4c. Apply Provider Change

Update the correct config file with all new fields.

Workspace mode — edit ~/.grepai/workspace.yaml:

yaml
embedder:
    provider: {NEW_PROVIDER}
    model: {NEW_MODEL}
    endpoint: {NEW_ENDPOINT}
    dimensions: {NEW_DIMS}
    api_key: {KEY}          # OpenAI only
    parallelism: {N}        # OpenAI only, omit for others

Local mode — edit .grepai/config.yaml:

yaml
embedder:
  provider: {NEW_PROVIDER}
  model: {NEW_MODEL}
  endpoint: {NEW_ENDPOINT}
  dimensions: {NEW_DIMS}
  api_key: {KEY}            # OpenAI only
  parallelism: {N}          # OpenAI only, omit for others

Remove fields that don't apply to the new provider (e.g., remove api_key when switching to Ollama).
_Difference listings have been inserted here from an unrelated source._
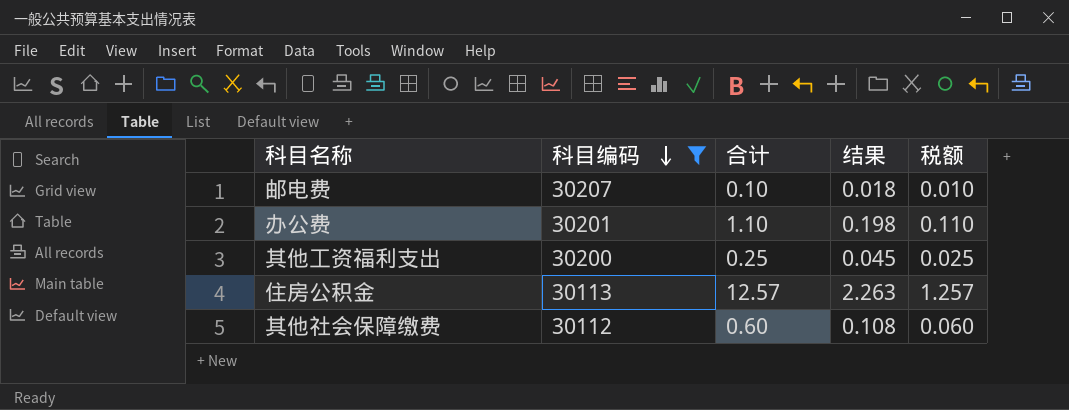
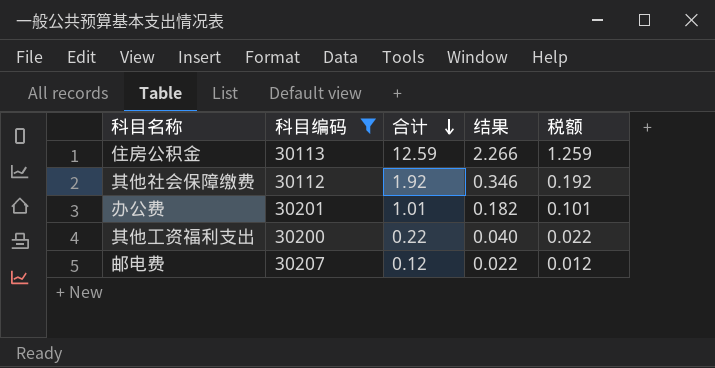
row order: 科目编码 descending -> 合计 descending
住房公积金 | 合计: 12.57 -> 12.59
住房公积金 | 结果: 2.263 -> 2.266
住房公积金 | 税额: 1.257 -> 1.259
其他社会保障缴费 | 合计: 0.60 -> 1.92
其他社会保障缴费 | 结果: 0.108 -> 0.346
其他社会保障缴费 | 税额: 0.060 -> 0.192
办公费 | 合计: 1.10 -> 1.01
办公费 | 结果: 0.198 -> 0.182
办公费 | 税额: 0.110 -> 0.101
其他工资福利支出 | 合计: 0.25 -> 0.22
其他工资福利支出 | 结果: 0.045 -> 0.040
其他工资福利支出 | 税额: 0.025 -> 0.022
邮电费 | 合计: 0.10 -> 0.12
邮电费 | 结果: 0.018 -> 0.022
邮电费 | 税额: 0.010 -> 0.012

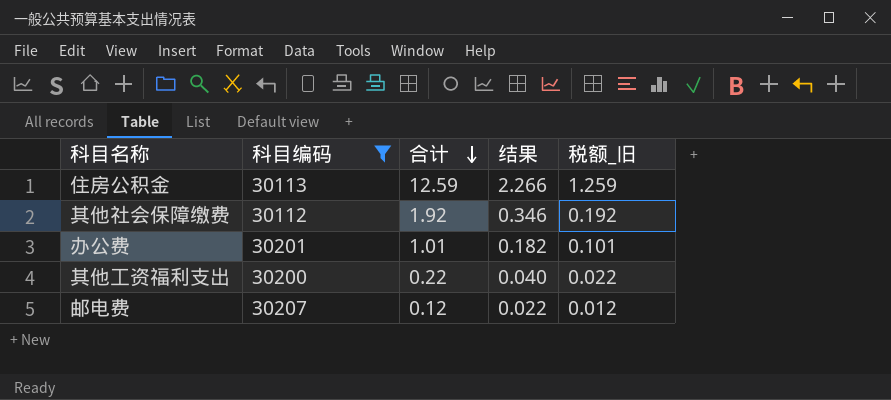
column name: 税额 -> 税额_旧

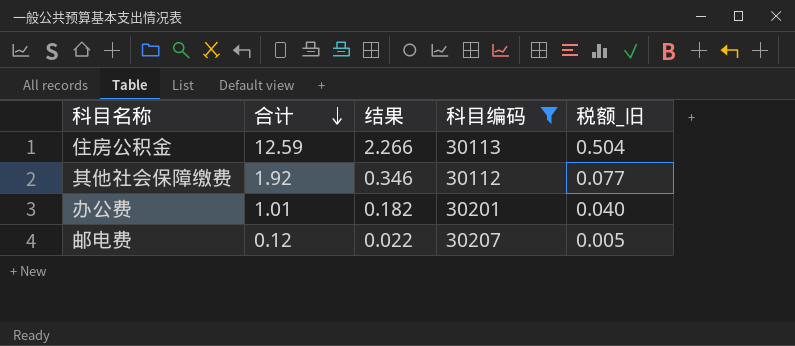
column 科目编码 | position: 2 -> 4
column 税额_旧 | formula: [合计] * 0.1 -> [合计] * 0.04
row 其他工资福利支出: 30200 | 0.22 | 0.040 | 0.022 -> none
Proceed to step 5 (re-index).

5. Re-Index

CRITICAL: Embeddings from different models are incompatible. The index must be rebuilt after any model or provider change.

Warn the user:

text
⚠ Changing the embedding model requires a full re-index.
  Old embeddings are incompatible with the new model.
  This will re-process all files in the project/workspace.

Ask via AskUserQuestion:

text
Re-index now?

○ Yes — clear old index and start re-indexing
○ No — I'll re-index later manually

If yes:

Local mode (GOB backend):

bash
rm -rf .grepai/index.gob .grepai/symbols.gob
grepai watch

Workspace mode (Qdrant):

Delete the old collection and re-index:

bash
# Find collection name (usually workspace_{NAME})
curl -s http://localhost:6333/collections | python3 -c "import sys,json; [print(c['name']) for c in json.load(sys.stdin)['result']['collections']]"

# Delete the old collection
curl -s -X DELETE http://localhost:6333/collections/workspace_{NAME}

# Re-index
grepai watch --workspace {NAME}

Workspace mode (PostgreSQL):

bash
# Truncate the workspace tables (user should confirm)
# Then re-index
grepai watch --workspace {NAME}

If no — print the manual re-index commands for later.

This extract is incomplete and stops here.